2. Speed and Affordability

Prefab homes are cheaper than regular homes due to the amount of time and effort saved compared to traditional construction. The time consumed is more often concentrated in making the components rather than in assembling them.

 

3. Customization and Sustainability

The design of prefab houses needs the components to fit in a way that allows for a reasonable degree of customizability. Furthermore, the processes employed in the construction and assembly need to have as little environmental impact as possible.

 

In a nutshell, the advantages of prefab homes include:

  • relatively lower overall costs
  • easier quality control
  • faster and safer construction
  • less wastage and value recovery via dismantling rather than demolition 

The disadvantages centre on their reduced strength and stability, which is of serious concern in cases of natural disasters and even during the transportation of the prefab segments from the site of fabrication to the site of installation [3].

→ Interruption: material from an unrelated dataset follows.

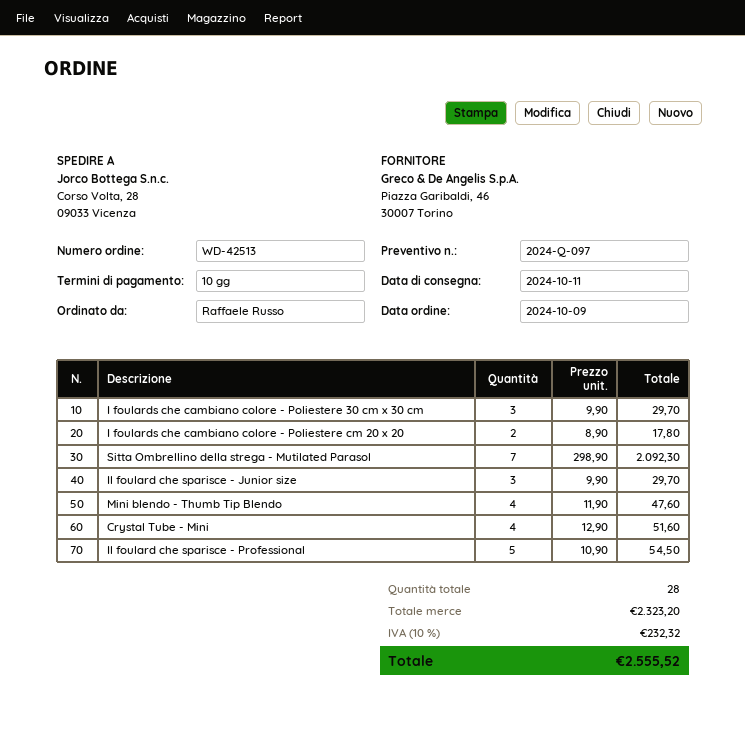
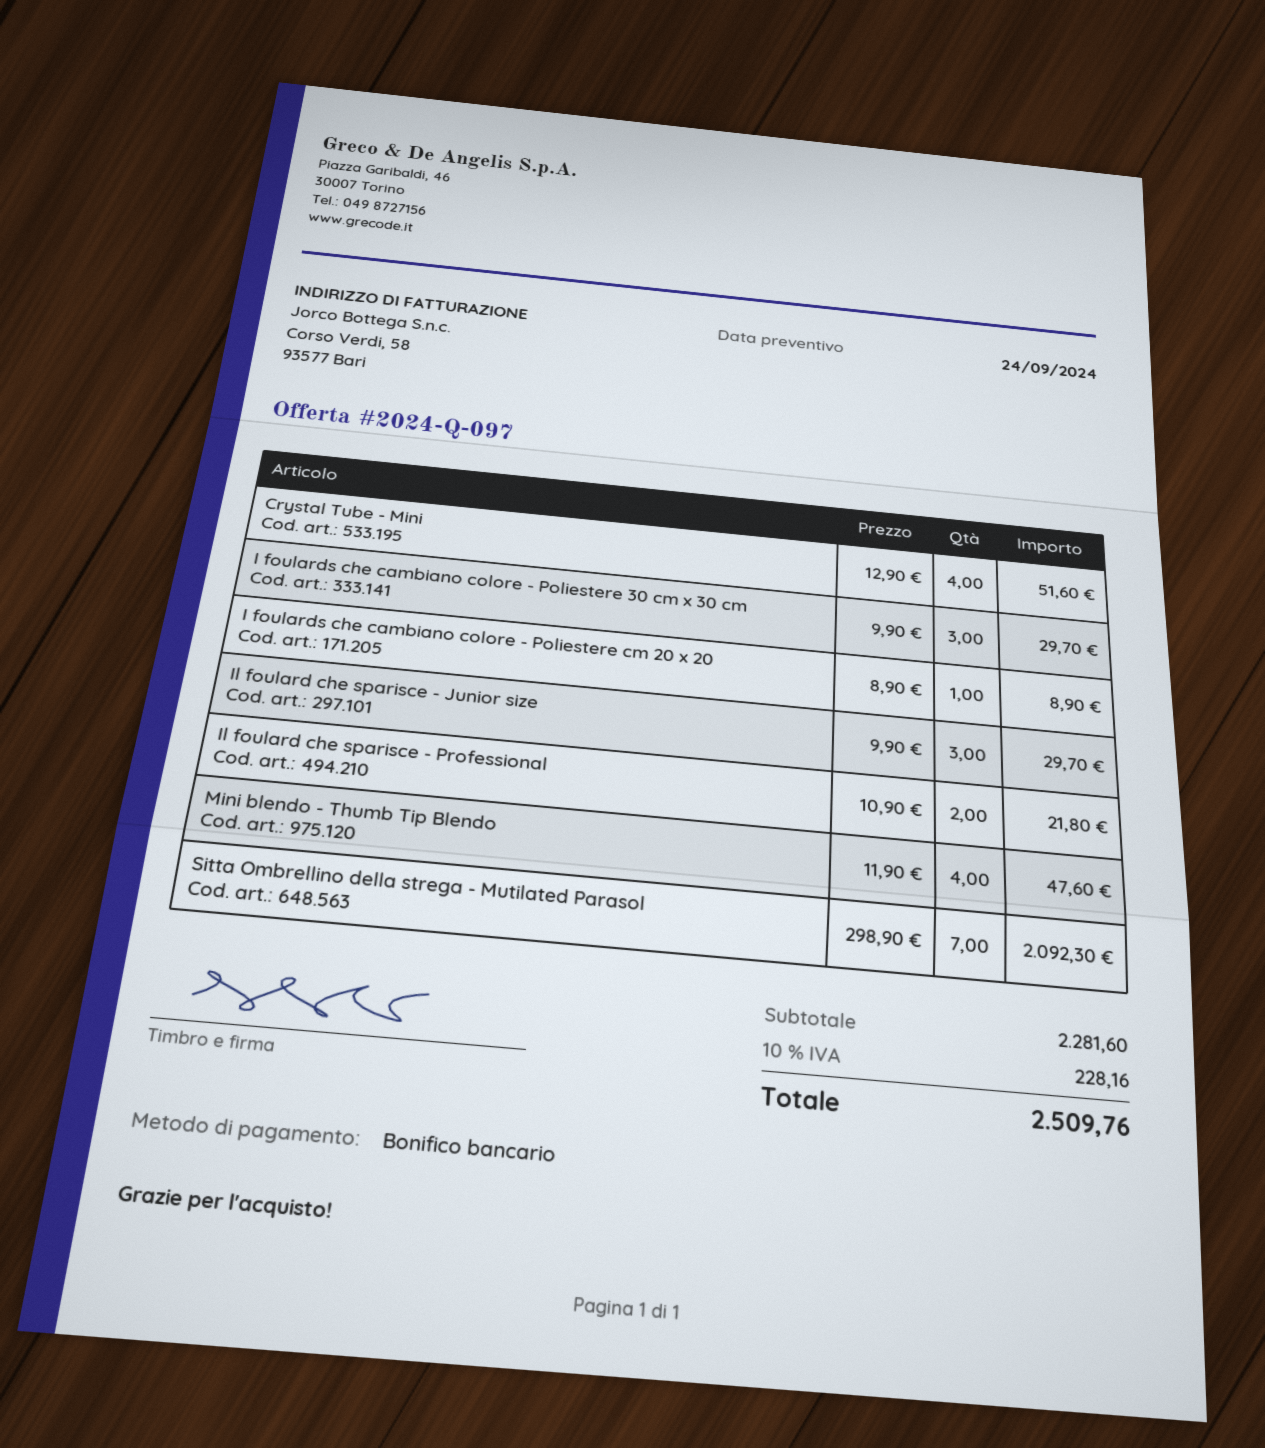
I foulards che cambiano colore - Poliestere cm 20 x 20: 2 x 8.90 = 17.80 -> 1 x 8.90 = 8.90
Il foulard che sparisce - Professional: 5 x 10.90 = 54.50 -> 2 x 10.90 = 21.80
subtotal: 2323.20 -> 2281.60
tax: 10% = 232.32 -> 10% = 228.16
total: 2555.52 -> 2509.76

Materials used in prefab homes

Several materials are used in prefab homes, such as concrete, timber, and metals [4]. Here, we examine some of these materials and their efficacy of use.

 

Concrete

The use of concrete as a building material is already well documented. However, its use for prefab houses takes on a different dimension as other considerations are involved. It is possible to achieve sturdy structures with very intricate profiles through the use of moulds. Precast concrete panels can also be used in larger multi-storey constructions that can constitute the building blocks. The materials themselves can be formulated to meet certain requirements, such as lightweight (there are concrete formulations that can float on water) and resistance to temperature fluctuations. Additives such as graphene oxide can be added to concrete to make it a more sustainable material.

 

Wood

Wood is another commonly used material in prefab homes. It can be used as-is, in the form of “heavy timber”, which refers to column and beam structures, or in the form of “mass timber”, which refers to its use as panel systems (a combination of wood and other materials). Wood’s fire resistance is often a subject of concern, but wood systems can be designed to have good fire resistance due to the ablative char that forms during exposure to fire. Bamboo is a common building material that can be adapted for use in prefab homes, as well. Wood can also be engineered into composites that have good material properties, even comparable to steels. Examples of such wood materials include cross-laminated timber (CLT), glued laminated lumber (GLULAM), and laminated veneer lumber (LVL). They are all essentially several sections of wood sheets glued together in such a way that there are no continuous grain lines for fault/crack initiation or propagation.

 

Steel

Steel is a common building material used as support frames (I-beams and columns), floors, and walls for modular buildings. It may be used in conjunction with materials or as the bulk of the building materials, such as in the adaptation of shipping containers. Research suggests that steel housing structures can be built as high as ten storeys or even more. 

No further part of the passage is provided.